## What is expected
Reproduce exactly the line that includes "-341,8 +341,8 @@" and all lines after it, ending with the last line of the data.

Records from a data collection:
• • •

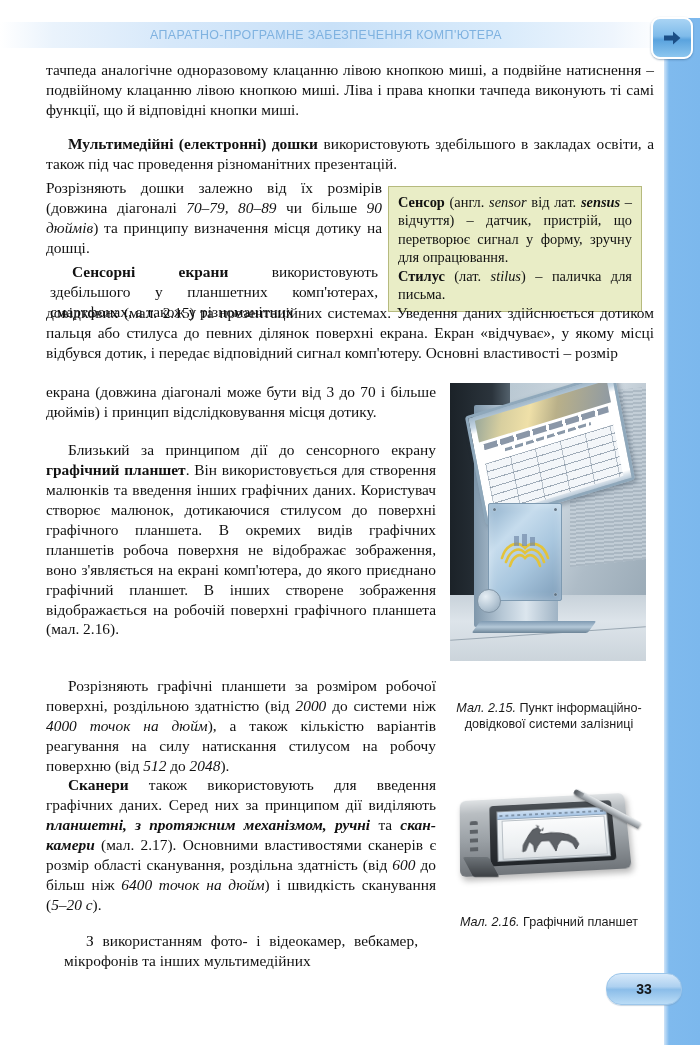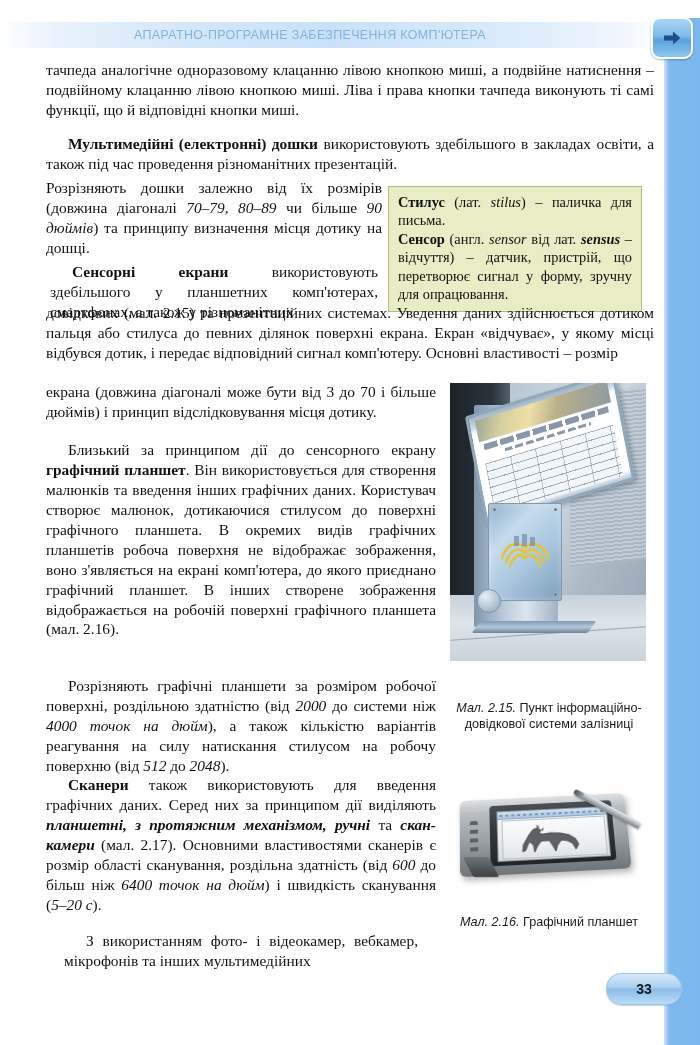--- a/index.html
+++ b/index.html
@@ -64,6 +64,7 @@
     color: #7fb2e0;
     white-space: nowrap;
     font-weight: 400;
+    padding-left: 16px;
   }
   .header-arrow-btn {
     position: absolute;

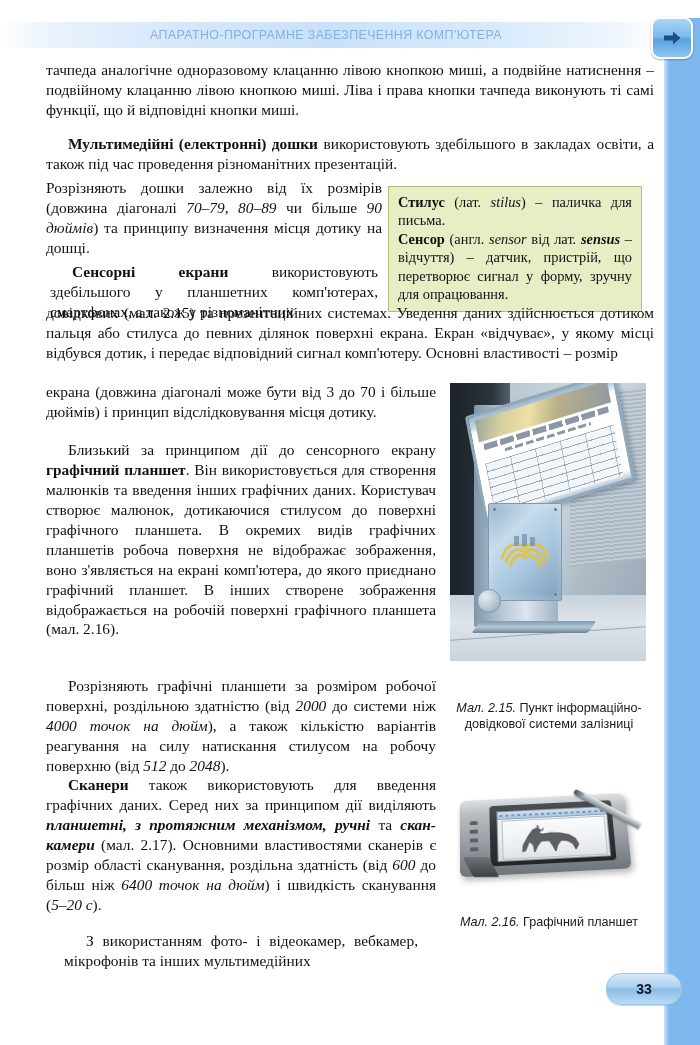--- a/index.html
+++ b/index.html
@@ -341,8 +341,8 @@
   </div>
 
   <div class="def-box">
+    <p><span class="def-term">Сенсор</span><span> (англ. </span><i>sensor</i><span> від лат. </span><i><b>sensus</b></i><span> – відчуття) – датчик, пристрій, що перетворює сигнал у форму, зручну для опрацювання.</span></p>
     <p><span class="def-term">Стилус</span><span> (лат. </span><i>stilus</i><span>) – паличка для письма.</span></p>
-    <p><span class="def-term">Сенсор</span><span> (англ. </span><i>sensor</i><span> від лат. </span><i><b>sensus</b></i><span> – відчуття) – датчик, пристрій, що перетворює сигнал у форму, зручну для опрацювання.</span></p>
   </div>
 
   <div class="blk" style="left:46px; top:303px; width:608px;">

• • •

## Result
@@ -341,8 +341,8 @@
   </div>
 
   <div class="def-box">
+    <p><span class="def-term">Сенсор</span><span> (англ. </span><i>sensor</i><span> від лат. </span><i><b>sensus</b></i><span> – відчуття) – датчик, пристрій, що перетворює сигнал у форму, зручну для опрацювання.</span></p>
     <p><span class="def-term">Стилус</span><span> (лат. </span><i>stilus</i><span>) – паличка для письма.</span></p>
-    <p><span class="def-term">Сенсор</span><span> (англ. </span><i>sensor</i><span> від лат. </span><i><b>sensus</b></i><span> – відчуття) – датчик, пристрій, що перетворює сигнал у форму, зручну для опрацювання.</span></p>
   </div>
 
   <div class="blk" style="left:46px; top:303px; width:608px;">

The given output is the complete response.